Task description – From the first entry to the last, restate everything word for word and exclude pictures.

----

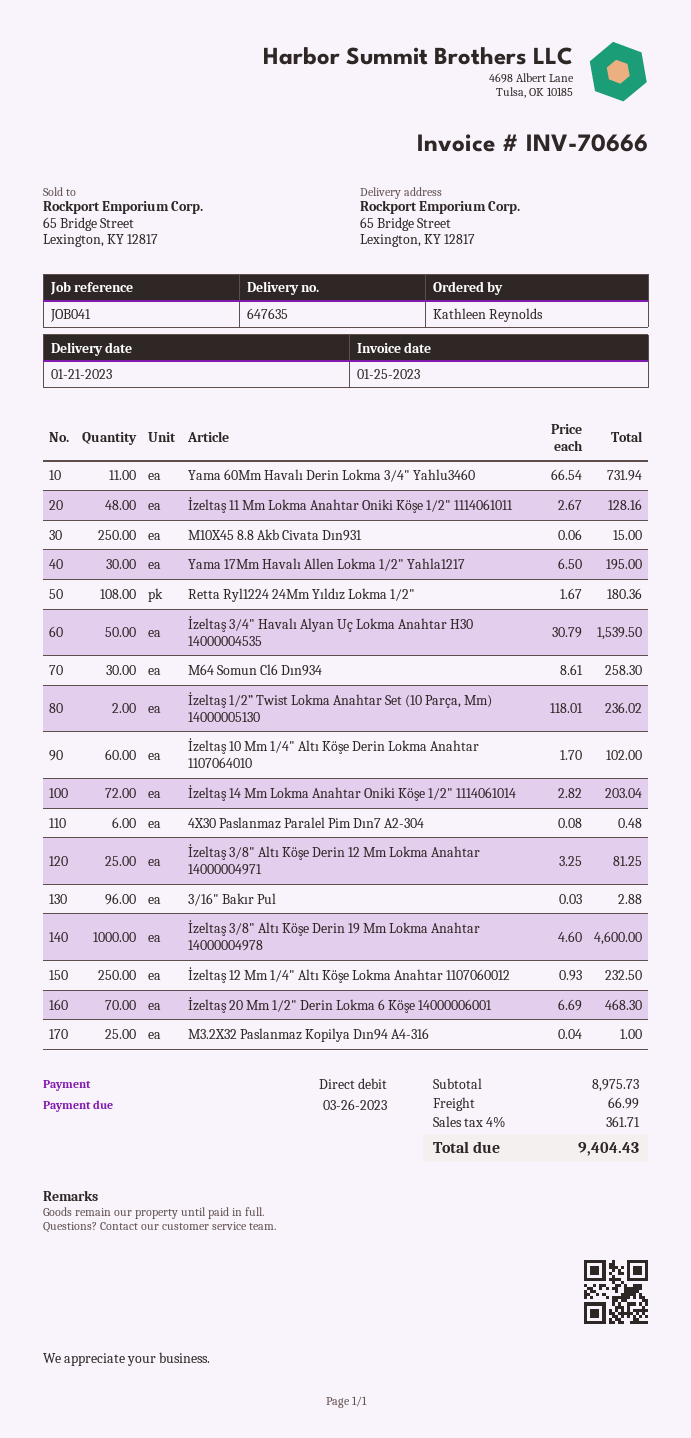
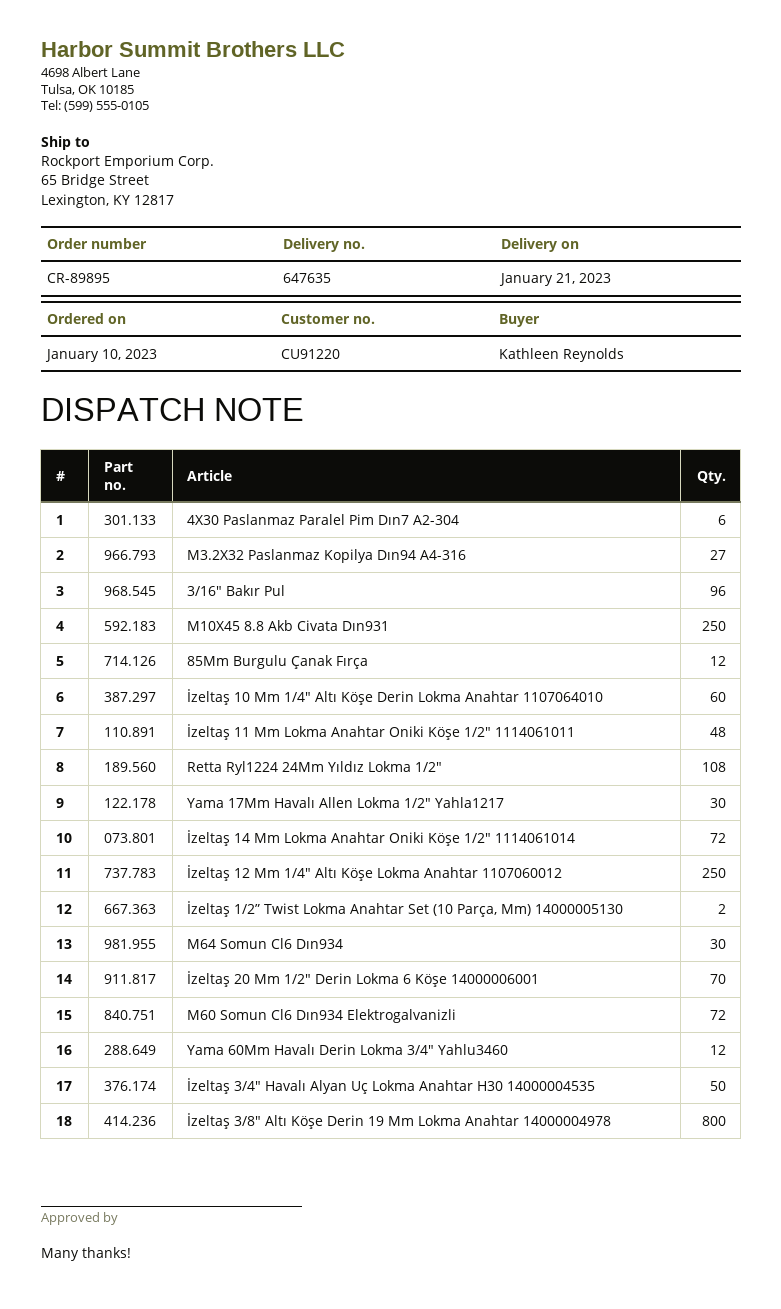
Yama 60Mm Havalı Derin Lokma 3/4" Yahlu3460: 11 -> 12
İzeltaş 3/8" Altı Köşe Derin 12 Mm Lokma Anahtar 14000004971: 25 -> none
İzeltaş 3/8" Altı Köşe Derin 19 Mm Lokma Anahtar 14000004978: 1000 -> 800
M3.2X32 Paslanmaz Kopilya Dın94 A4-316: 25 -> 27
85Mm Burgulu Çanak Fırça: none -> 12
M60 Somun Cl6 Dın934 Elektrogalvanizli: none -> 72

----

Expected answer –
Yama 60Mm Havalı Derin Lokma 3/4" Yahlu3460: 11 -> 12
İzeltaş 3/8" Altı Köşe Derin 12 Mm Lokma Anahtar 14000004971: 25 -> none
İzeltaş 3/8" Altı Köşe Derin 19 Mm Lokma Anahtar 14000004978: 1000 -> 800
M3.2X32 Paslanmaz Kopilya Dın94 A4-316: 25 -> 27
85Mm Burgulu Çanak Fırça: none -> 12
M60 Somun Cl6 Dın934 Elektrogalvanizli: none -> 72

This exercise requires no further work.